I can’t tell what anyone is saying because this is either from Canada or Minnesota, but morning news anchor Lisa Dutton was telling some story about something, based on her accent I assume it involved some combination of mooses and beer, but then just did the universal sign for blowjob for about 10 seconds.
So in hindsight hopefully the story was about beer.
ANGELINA JOLIE – might be pregnant again, meaning she and Brad Pitt will soon have their seventh child. To be honest I’m not even sure if that’s what the story said, it just seems like something they would do. (hollywood life)
BEYONCE – lip-synched yesterday at the inauguration for President Obama, but her ‘Destinys Child’ bandmate Michelle Williams was quick to defend her because of the crowd, possible echoes, and the enormity of the moment. Also because Beyonce sucks and needs everything filtered through a super computer that could make Stephen Hawking sound like Michael Crawford. (fox news)
‘THE CANYONS’ – has now been rejected by the Sundance Film Festival and SXSW, meaning that even the promise of Lindsay Lohan doing fully naked sex scenes can’t get them a release date. Maybe they should change their approach and say Lindsay isn’t naked after all, and you never see her saggy freckled tits even once, and replacing all her scenes with this Kate Upton gif. (hollywood reporter)
GREGORY MATTHEW BRUNI – was arrested in North Fort Myers, Florida, for taking his clothes off, breaking into a strangers home, masturbating, and taking a shit on the floor twice. Of course if the cops could explain how he’s supposed to masturbate and shit on the floor with his clothes on, I’d love to hear it. (huff post)
ROSIE HUNTINGTON-WHITELEY – is hot. I think. Or maybe not. Sometimes, like here, she looks great, but in real life it’s hard to tell. Especially since she got new drapes. What are those fucking things, lead? (marks and spencer lingerie photoshoot spring 2013)

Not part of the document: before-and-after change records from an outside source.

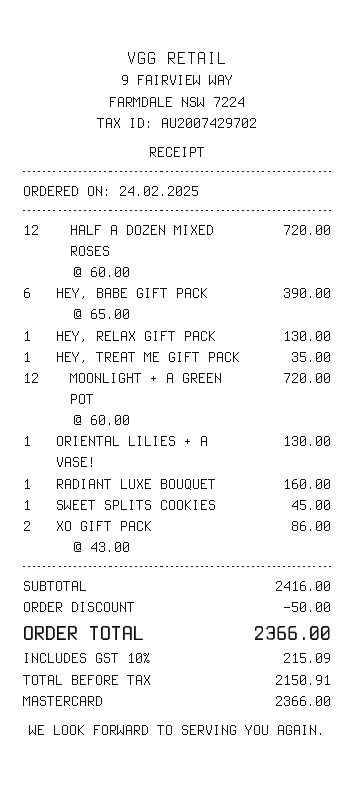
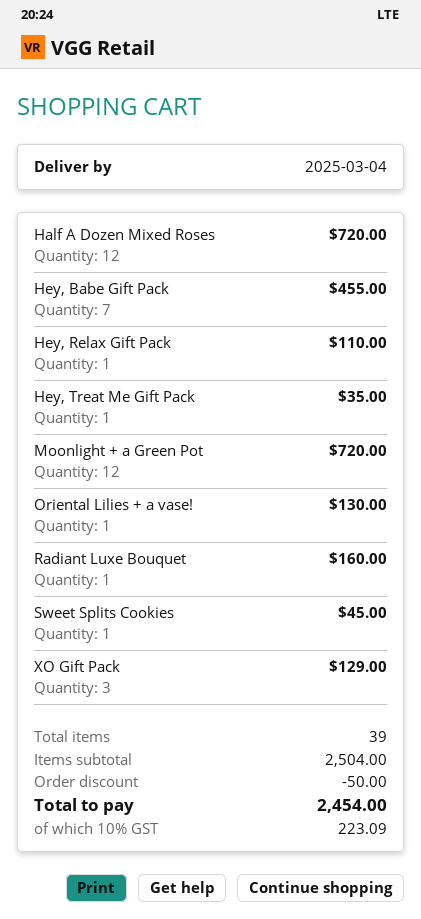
HEY, BABE GIFT PACK: 6 for 390.00 -> 7 for 455.00
HEY, RELAX GIFT PACK: 1 for 130.00 -> 1 for 110.00
XO GIFT PACK: 2 for 86.00 -> 3 for 129.00
subtotal: 2416.00 -> 2504.00
tax: 10% = 215.09 -> 10% = 223.09
total: 2366.00 -> 2454.00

An 3D animation and digital design school in Montreal released a statement yesterday saying that the awesome video of an eagle trying to eat a baby at a park was made by three of their students as part of a class project. Which sucks because I love that video, it was like having pterodactyls again. And that eagle deserved a lot of credit for going after a baby like that. Fortune favors the bold, my friends!
The really amazing thing about this video from a park in Montreal of an eagle trying to grab a kid to eat is that the kid was a student at that school in Connecticut, and his parents moved to Canada this weekend because they thought it was safer.
Actually I just made that up just now, so it might not be true, but I hope it is because HOLY SHIT that would be incredible!
Mary Kate and Ashley Olsen are selling 12 backpacks, made of crocodile skin and encrusted with prescription pills (fun fact: Mary Kate was dating Heath Ledger when he overdosed on prescription pills in 2008), as part of their clothing and accessory label named The Row, and they’re selling them for $55,000. Each. Which is at least ten times what I would pay for the actual Olsen Twins. For 55 grand, one of the pills better be a roofie with a map to Marissa Millers bedroom on it.